Hazell was a real strike weapon for the Strikers. He was their top-scorer, and second top for the whole competition with 14 goals, while Farmilo chimed in with nine.
He was by his own admission "pretty rubbish" at the start but as the season went on played better.
"I think like everyone because it was a disrupted season I built into a bit more," he said.
They had just played their last trial game and were only a couple of weeks away from the season start when everything got shut down.
His winters having been consumed by hockey for pretty much as long as he can remember and feeling like the Strikers had "started to put all the pieces together", Farmilo said the prospect of not playing again this season was tough at the start.
Initially he "didn't do anything" but then he got laid off work for four weeks and started getting "a bit bored" so he got back into some training and "got really fit again".

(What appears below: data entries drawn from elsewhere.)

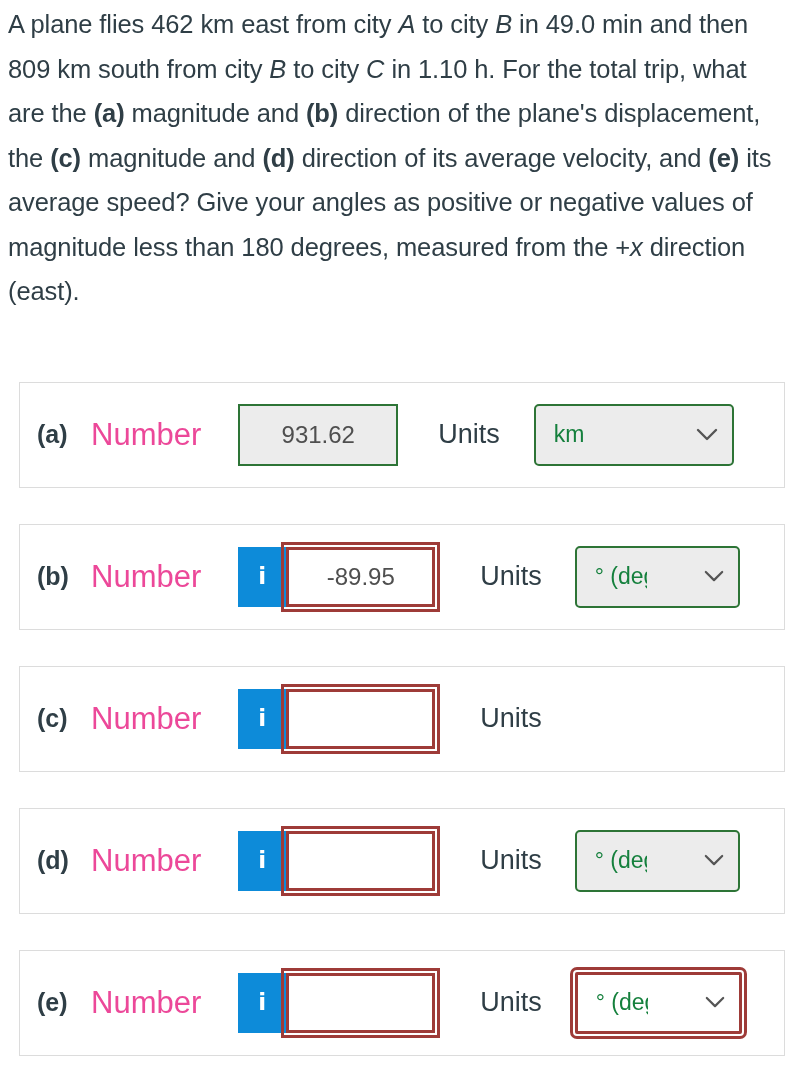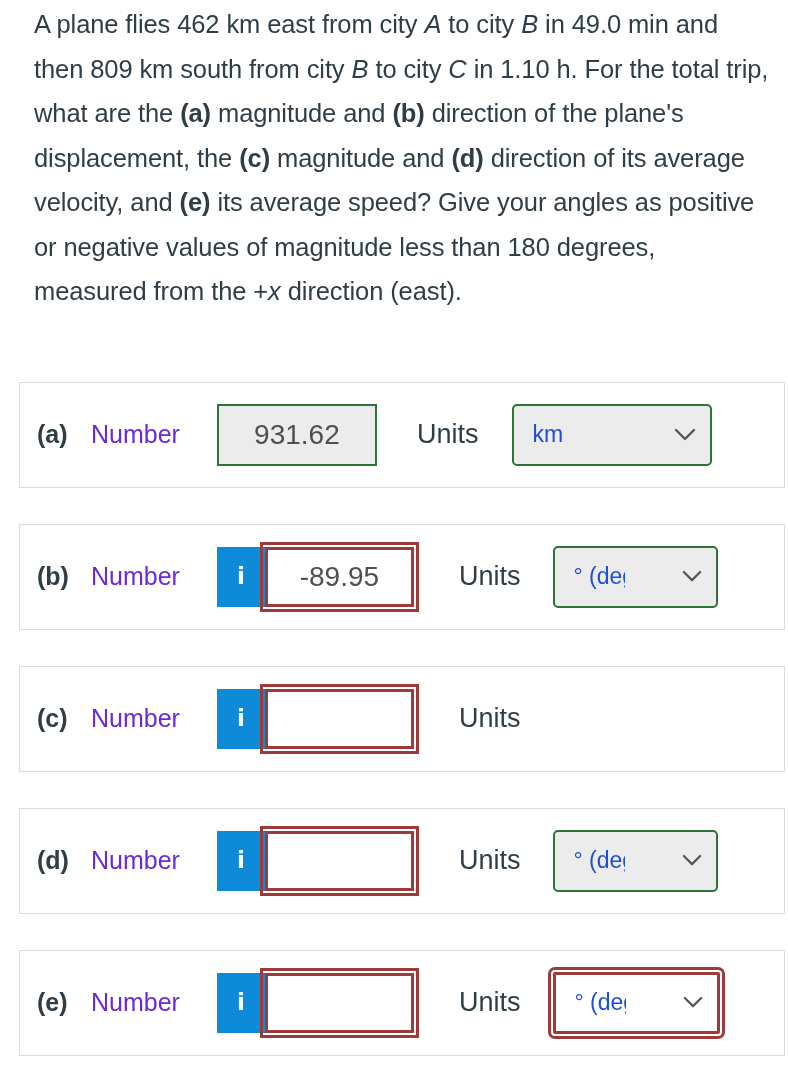"A plane flies 462 km" .question { padding: 0 14px 0 34px -> 0 14px 0 8px }
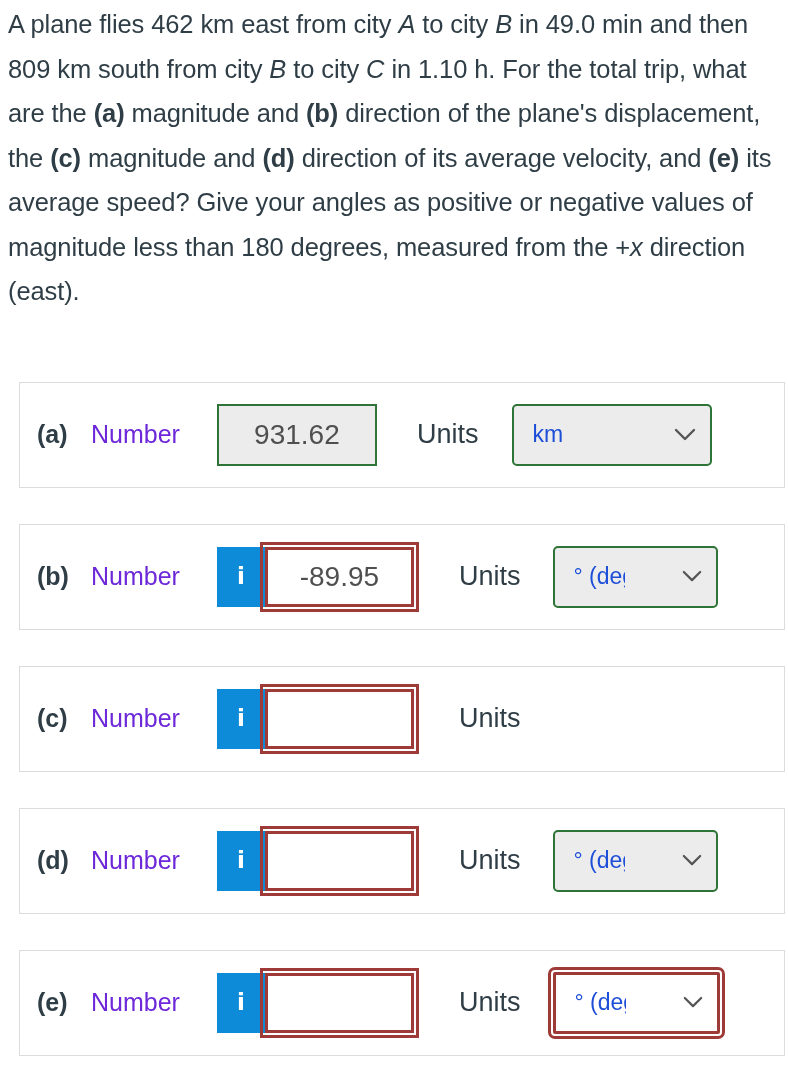"Number" .lbl-number { color: #6d28d9 -> #ec4899; font-size: 25px -> 31px }
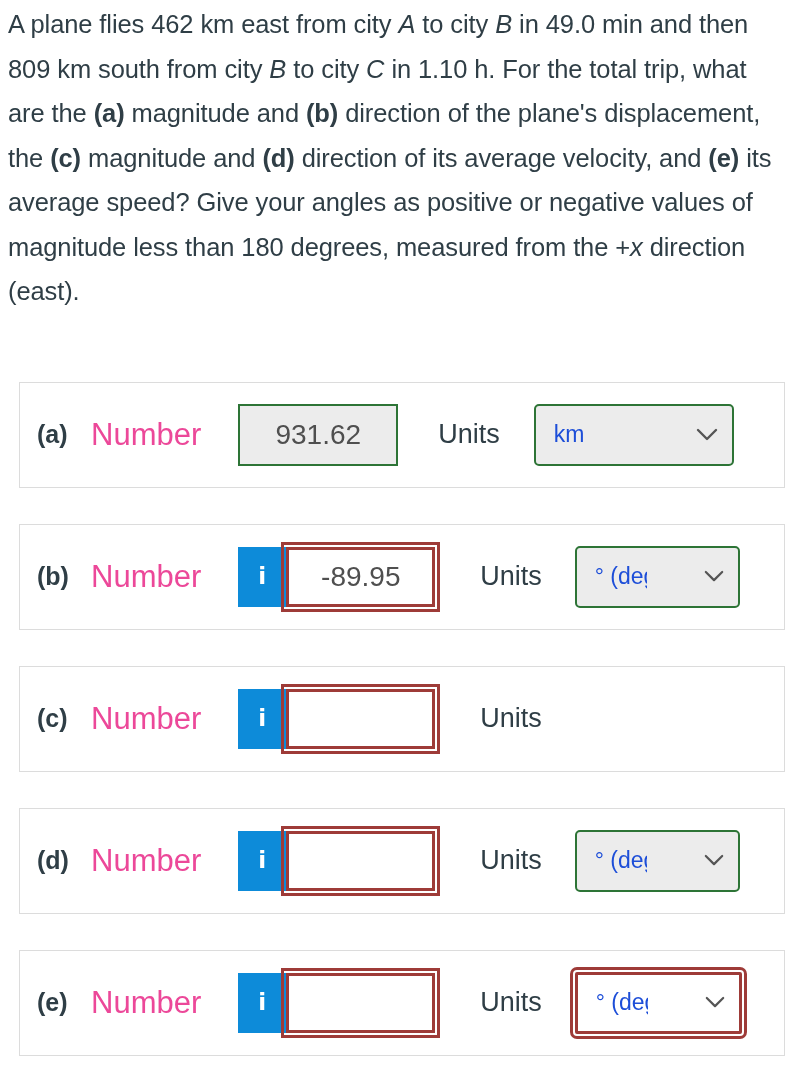"931.62" .input-box { font-size: 28px -> 24px }
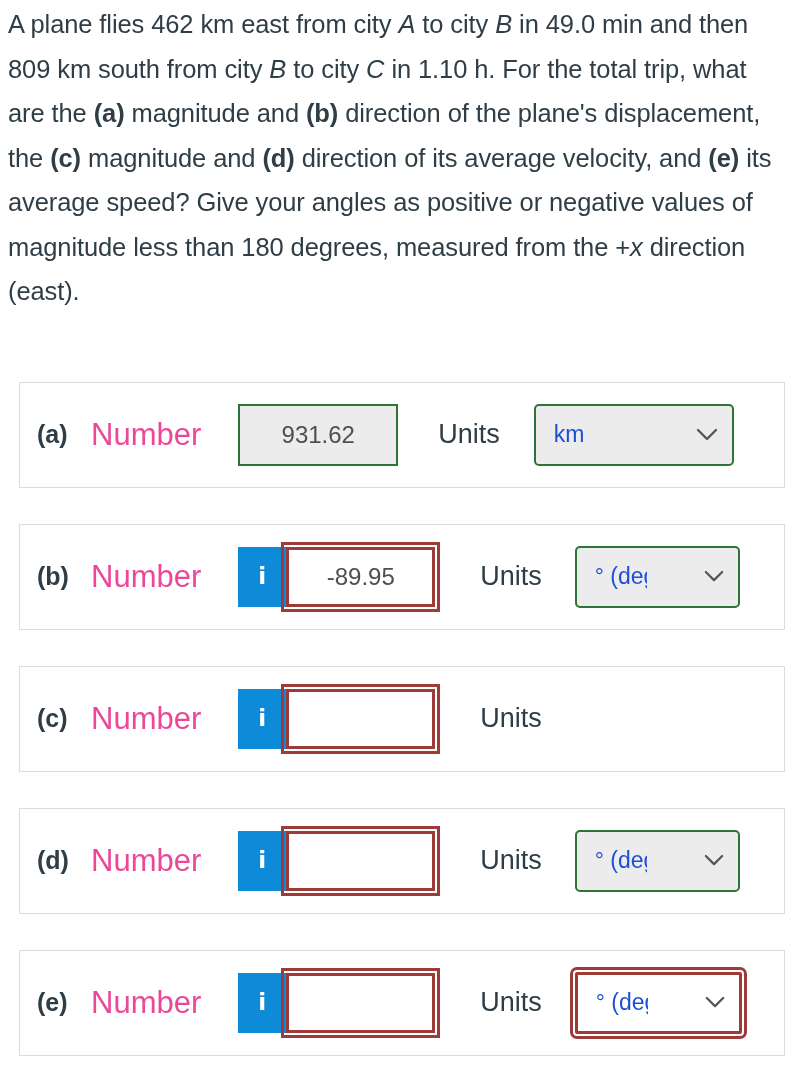"km" .select { color: #1d4ed8 -> #15803d }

But then he started working again and didn't have the same time to commit to training, so by the time the season actually rolled around he "needed to work back up towards it".
He said generally he has found training a lot harder.
Not being involved in programs like NSWIS and having that regular structured training, and not having the access to the fields that he did in Tamworth, it has been a bit of an adjustment.
Virtually not picking up a stick between the game on Saturday and training on Thursday, it's a lot more about making sure you "put the kilometres in your legs".
He had thought the grand final would be the last time he touched a stick until next year but he has since been invited to be part of the upcoming Future Pride camp.
"They're going to have a four game series at the end of November," he said.
"Ehren and I have both been invited to that so that will be good."
After getting a taste of the Hockey One with the Adelaide Fire last year (this year's edition was cancelled), Farmilo said he would love to play at that level again. Ideally with the Pride but he'd happily pull on the Fire colours again.